**Exercise instructions**: Return the records word for word. Any pictures in them are not part of the copy.

--- Data for processing Enclosed Below ---

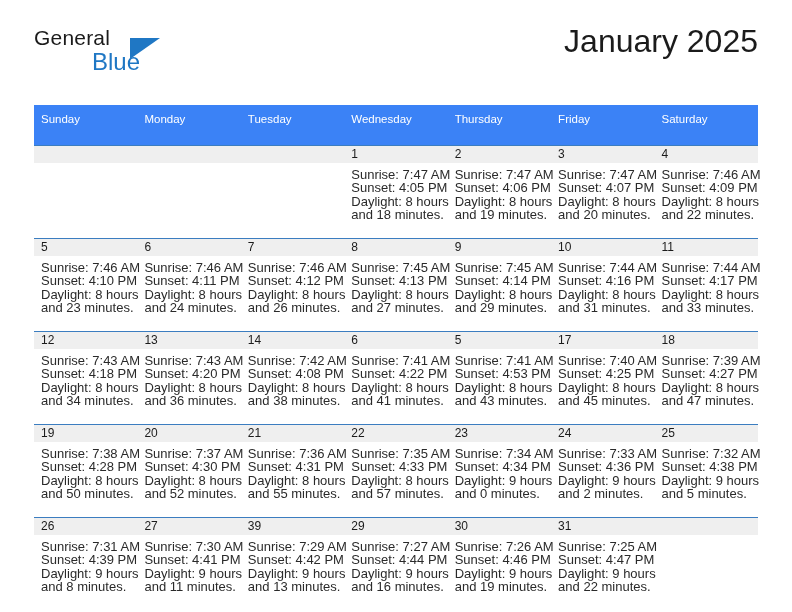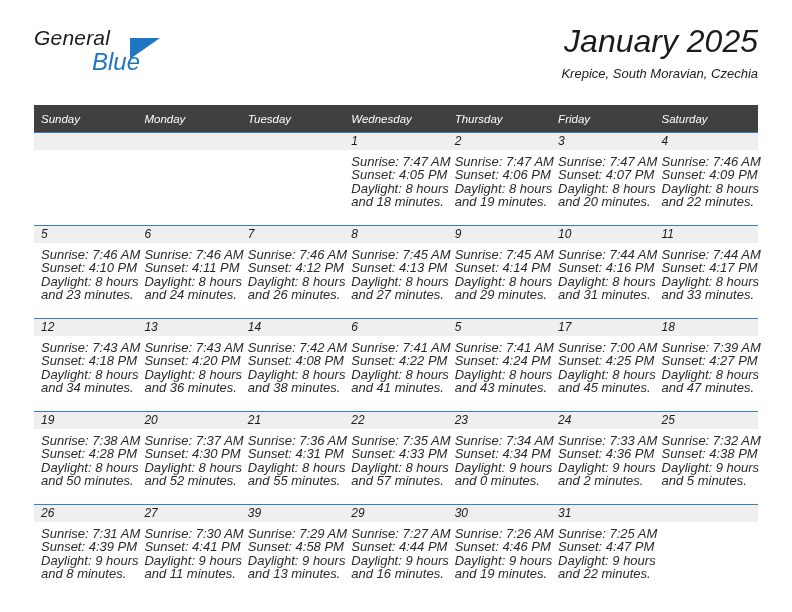--- a/index.html
+++ b/index.html
@@ -19,7 +19,6 @@
     width: 792px;
     height: 500px;
     box-sizing: border-box;
-    font-style: italic;
   }
 
   

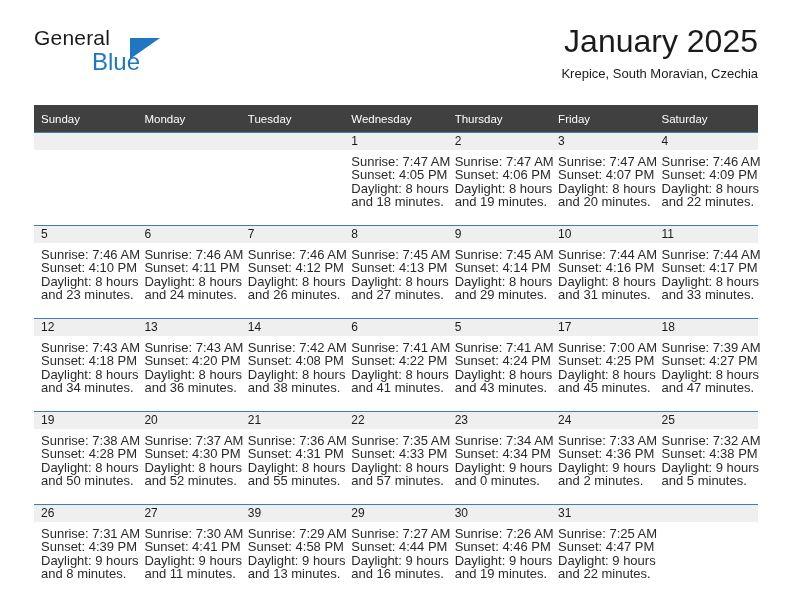--- a/index.html
+++ b/index.html
@@ -156,7 +156,6 @@
 
     <div class="titles">
       <div class="cal-title">January 2025</div>
-      <div class="cal-subtitle">Krepice, South Moravian, Czechia</div>
     </div>
 
   </div>

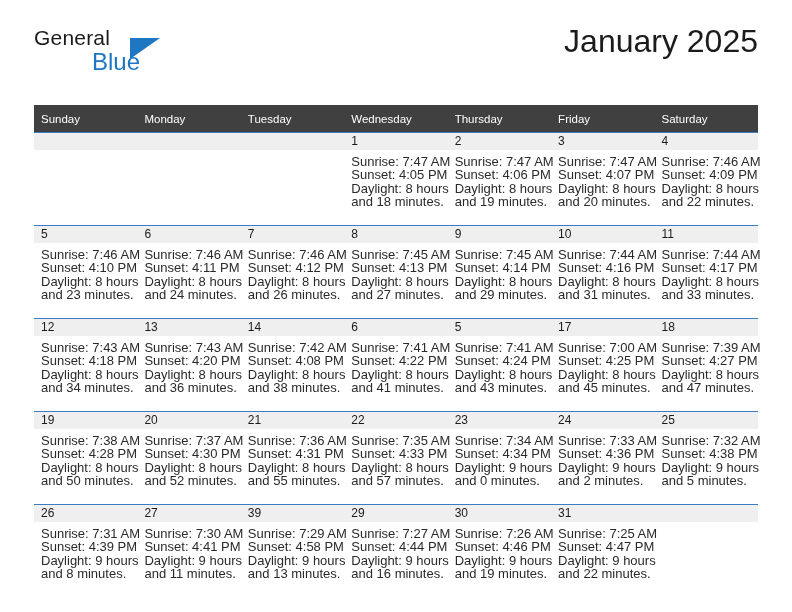--- a/index.html
+++ b/index.html
@@ -92,12 +92,12 @@
     table-layout: fixed;
   }
   .calendar th {
-    background: #404040;
+    background: #3b82f6;
     color: #ffffff;
     font-size: 11.5px;
     font-weight: normal;
     text-align: left;
-    padding: 5px 0 5px 7px;
+    padding: 5px 0 18px 7px;
     height: 17px;
     border: none;
     margin-top: 42px;

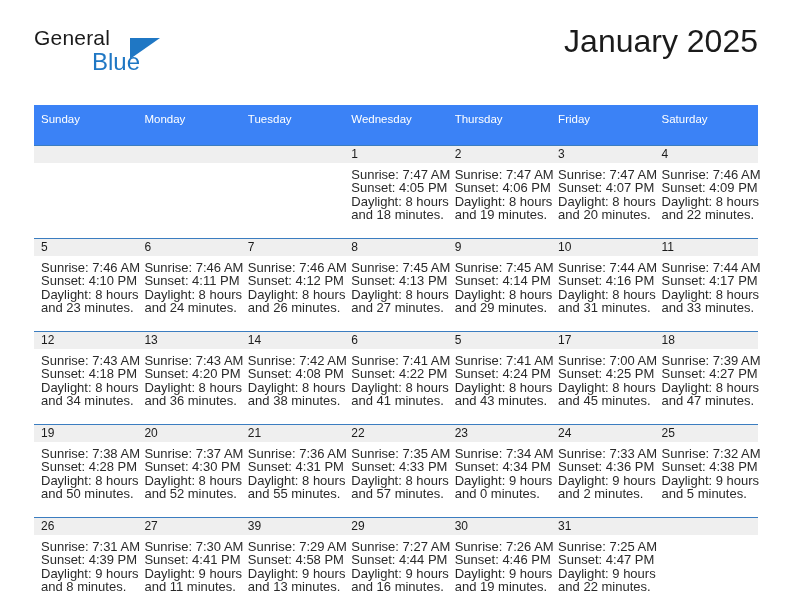--- a/index.html
+++ b/index.html
@@ -374,7 +374,7 @@
             <div class="daycell">
               <div class="daynum-band">17</div>
               <div class="daybody">
-                <div>Sunrise: 7:00 AM</div>
+                <div>Sunrise: 7:40 AM</div>
                 <div>Sunset: 4:25 PM</div>
                 <div>Daylight: 8 hours</div>
                 <div>and 45 minutes.</div>

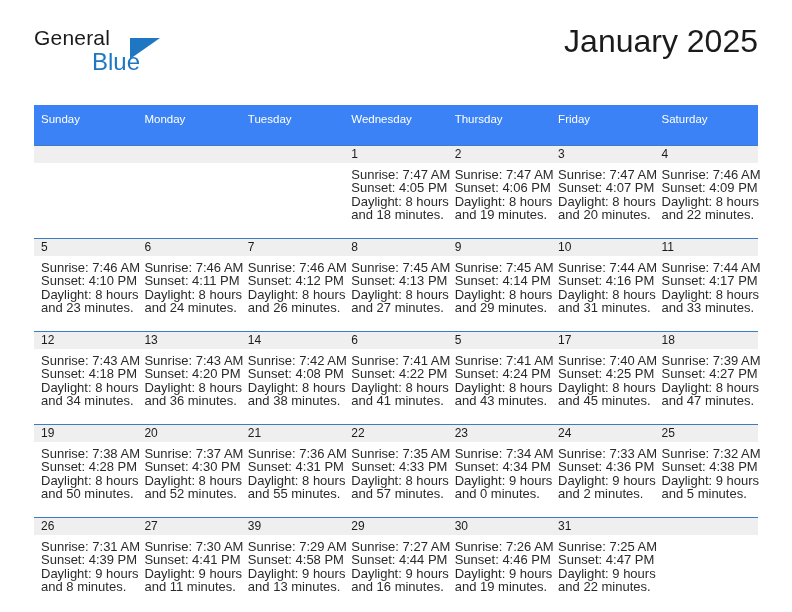--- a/index.html
+++ b/index.html
@@ -364,7 +364,7 @@
               <div class="daynum-band">5</div>
               <div class="daybody">
                 <div>Sunrise: 7:41 AM</div>
-                <div>Sunset: 4:24 PM</div>
+                <div>Sunset: 4:53 PM</div>
                 <div>Daylight: 8 hours</div>
                 <div>and 43 minutes.</div>
               </div>

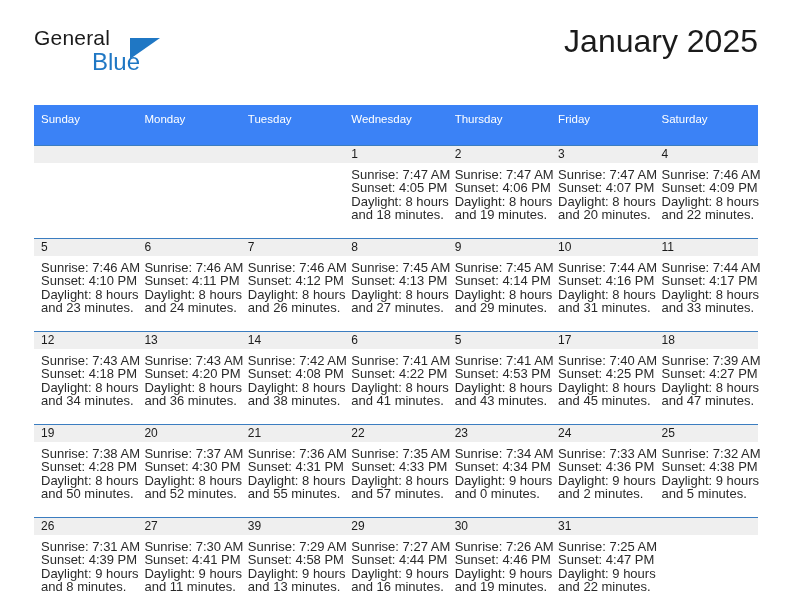--- a/index.html
+++ b/index.html
@@ -500,7 +500,7 @@
               <div class="daynum-band">39</div>
               <div class="daybody">
                 <div>Sunrise: 7:29 AM</div>
-                <div>Sunset: 4:58 PM</div>
+                <div>Sunset: 4:42 PM</div>
                 <div>Daylight: 9 hours</div>
                 <div>and 13 minutes.</div>
               </div>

--- End of Enclosed Data for processing ---

**Solution**:
--- a/index.html
+++ b/index.html
@@ -19,7 +19,6 @@
     width: 792px;
     height: 500px;
     box-sizing: border-box;
-    font-style: italic;
   }
 
   

--- a/index.html
+++ b/index.html
@@ -156,7 +156,6 @@
 
     <div class="titles">
       <div class="cal-title">January 2025</div>
-      <div class="cal-subtitle">Krepice, South Moravian, Czechia</div>
     </div>
 
   </div>

--- a/index.html
+++ b/index.html
@@ -92,12 +92,12 @@
     table-layout: fixed;
   }
   .calendar th {
-    background: #404040;
+    background: #3b82f6;
     color: #ffffff;
     font-size: 11.5px;
     font-weight: normal;
     text-align: left;
-    padding: 5px 0 5px 7px;
+    padding: 5px 0 18px 7px;
     height: 17px;
     border: none;
     margin-top: 42px;

--- a/index.html
+++ b/index.html
@@ -374,7 +374,7 @@
             <div class="daycell">
               <div class="daynum-band">17</div>
               <div class="daybody">
-                <div>Sunrise: 7:00 AM</div>
+                <div>Sunrise: 7:40 AM</div>
                 <div>Sunset: 4:25 PM</div>
                 <div>Daylight: 8 hours</div>
                 <div>and 45 minutes.</div>

--- a/index.html
+++ b/index.html
@@ -364,7 +364,7 @@
               <div class="daynum-band">5</div>
               <div class="daybody">
                 <div>Sunrise: 7:41 AM</div>
-                <div>Sunset: 4:24 PM</div>
+                <div>Sunset: 4:53 PM</div>
                 <div>Daylight: 8 hours</div>
                 <div>and 43 minutes.</div>
               </div>

--- a/index.html
+++ b/index.html
@@ -500,7 +500,7 @@
               <div class="daynum-band">39</div>
               <div class="daybody">
                 <div>Sunrise: 7:29 AM</div>
-                <div>Sunset: 4:58 PM</div>
+                <div>Sunset: 4:42 PM</div>
                 <div>Daylight: 9 hours</div>
                 <div>and 13 minutes.</div>
               </div>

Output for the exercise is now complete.